リスパダール、パキシル、エビリファイ、レボトミン、セロクエル、レキソタン、セルシンなどたくさんの処方を頂き、

この処方をみますと医師は、ご本人やご家族への説明はともかくとして、統合失調症として治療しているとも考えられます。
とはいえ、抗精神病薬は、診断が統合失調症でなくても、幻覚や妄想の対症療法として処方されることもよくありますので、処方内容から診断名を推定するのはやりすぎとも言えるところです。

そして現在の主治医の、

「幻聴があれば即統合失調症と診断するのは素人考えです」と言われた

これはその通りですが、この先生が「統合失調症でない」と判断なさっているのか否か、この記載からはわかりかねます。
しかし診断はともかくとして、

今までの先生方とは違い、自立とか母子分離とかは一切おっしゃらないそうです。診察時間もとても短くお薬が足りているか聞かれるだけだそうです。

現在の主治医の先生のこのご方針は、おそらく息子さんに最適なものであると思われます。仮に母子分離に問題があったとしても、治療場面でそれを前面に出したり、性急に自立を促すことが、真に治療的に正しいとは限らないからです。(「性急に」自立を促すことが治療的に正しいとは限らない、という意味です。最終的には自立が唯一の道というのは正しいかもしれません)
 性急に自立を促して症状を悪化させるのは、たとえていえば、根治療法のためには開腹手術が必要で、しかし手術の技術がないのに開腹するようなものです。最終的に正しい方法が、「いま」正しい道とは限らないのです。この【2163】のケースでは、診断の難しさや母子分離の問題など、直ちには解決できない課題がいくつもあると思われますが、それらを認識したうえで、あえて心の奥底には立ち入らず、診療を継続するのが最善であると思われます。精神科の臨床ではこのようなことはしばしばあります。

今までの主治医の先生方は話をするといろいろ説教されるので凄く苦しかったけれど今の先生は話を聞いて下さるだけで何も言われないから楽だと言います。

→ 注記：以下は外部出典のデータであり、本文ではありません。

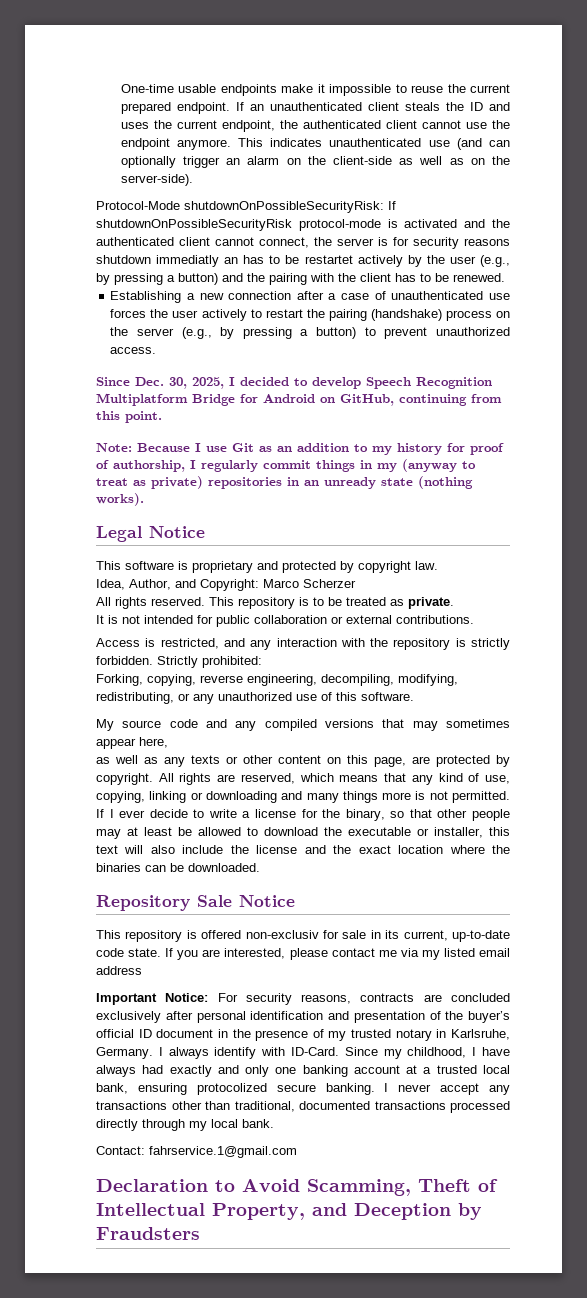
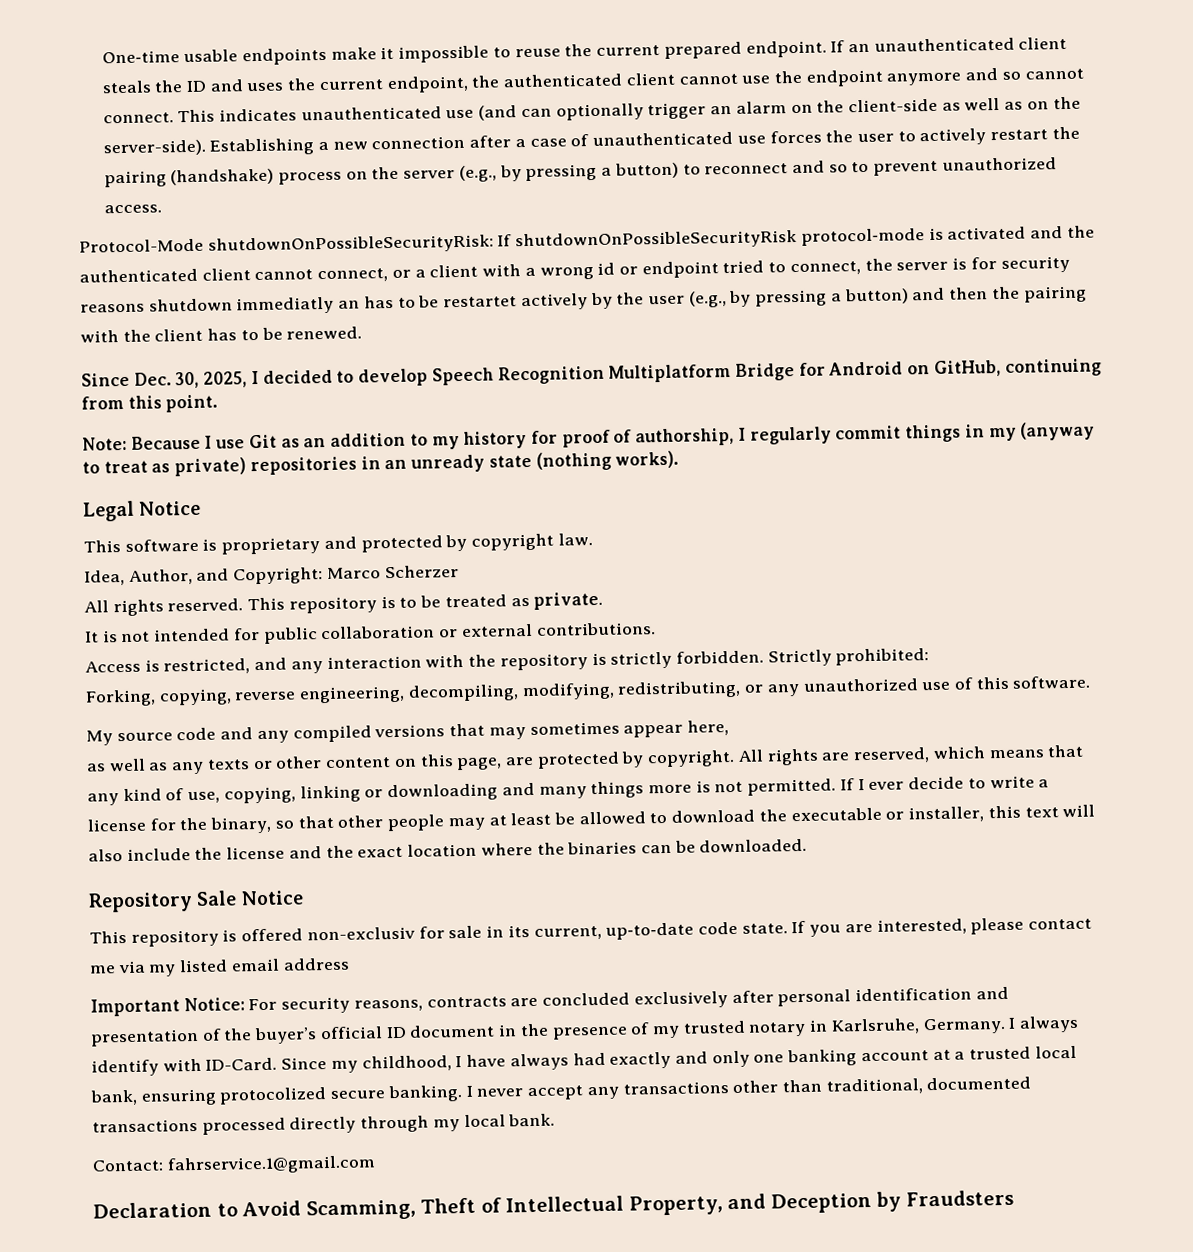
- If an unauthenticated client steals the ID and uses the current endpoint, the authenticated client cannot use the endpoint anymore.
+ If an unauthenticated client steals the ID and uses the current endpoint, the authenticated client cannot use the endpoint anymore and so cannot connect.
+ Establishing a new connection after a case of unauthenticated use forces the user to actively restart the pairing (handshake) process on the server (e.g., by pressing a button) to reconnect and so to prevent unauthorized access.
- Protocol-Mode shutdownOnPossibleSecurityRisk: If shutdownOnPossibleSecurityRisk protocol‑mode is activated and the authenticated client cannot connect, the server is for security reasons shutdown immediatly an has to be restartet actively by the user (e.g., by pressing a button) and the pairing with the client has to be renewed.
+ Protocol-Mode shutdownOnPossibleSecurityRisk: If shutdownOnPossibleSecurityRisk protocol‑mode is activated and the authenticated client cannot connect, or a client with a wrong id or endpoint tried to connect, the server is for security reasons shutdown immediatly an has to be restartet actively by the user (e.g., by pressing a button) and then the pairing with the client has to be renewed.
- Establishing a new connection after a case of unauthenticated use forces the user actively to restart the pairing (handshake) process on the server (e.g., by pressing a button) to prevent unauthorized access.

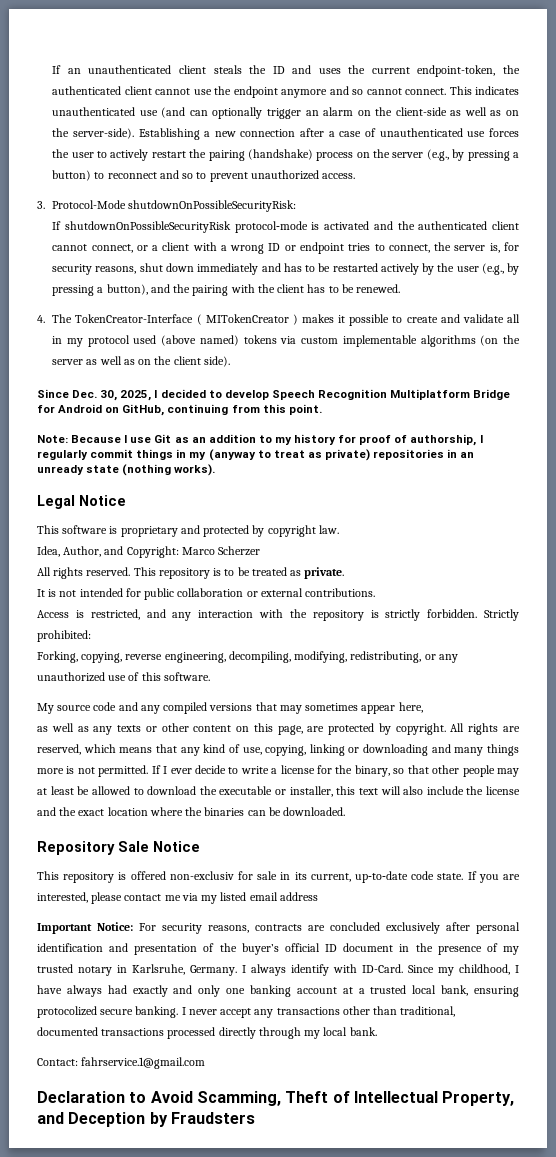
- One‑time usable endpoints make it impossible to reuse the current prepared endpoint. If an unauthenticated client steals the ID and uses the current endpoint, the authenticated client cannot use the endpoint anymore and so cannot connect.
+ If an unauthenticated client steals the ID and uses the current endpoint-token, the authenticated client cannot use the endpoint anymore and so cannot connect.
- Protocol-Mode shutdownOnPossibleSecurityRisk: If shutdownOnPossibleSecurityRisk protocol‑mode is activated and the authenticated client cannot connect, or a client with a wrong id or endpoint tried to connect, the server is for security reasons shutdown immediatly an has to be restartet actively by the user (e.g., by pressing a button) and then the pairing with the client has to be renewed.
+ 3. Protocol-Mode shutdownOnPossibleSecurityRisk:
+ If shutdownOnPossibleSecurityRisk protocol‑mode is activated and the authenticated client cannot connect, or a client with a wrong ID or endpoint tries to connect, the server is, for security reasons, shut down immediately and has to be restarted actively by the user (e.g., by pressing a button), and the pairing with the client has to be renewed.
+ 4. The TokenCreator-Interface ( MITokenCreator ) makes it possible to create and validate all in my protocol used (above named) tokens via custom implementable algorithms (on the server as well as on the client side).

というご本人の言葉にも、現在の治療が最適であることが表れていると思います。

【2075】で呈示された、

親の私としては、本当に統合失調症の治療をしなくていいのか不安で一杯なのですが

というご心配も、今回【2163】で呈示された

以前の精神科の主治医の先生方がおっしゃった「自立が治癒へのただひとつの道」という言葉がとても気になっています。

というご心配も、いずれももっともですが、現在の主治医の先生はこれらをすべて認識されたうえで、最善の診療を行なっていると思われます。今の治療をぜひ続けてください。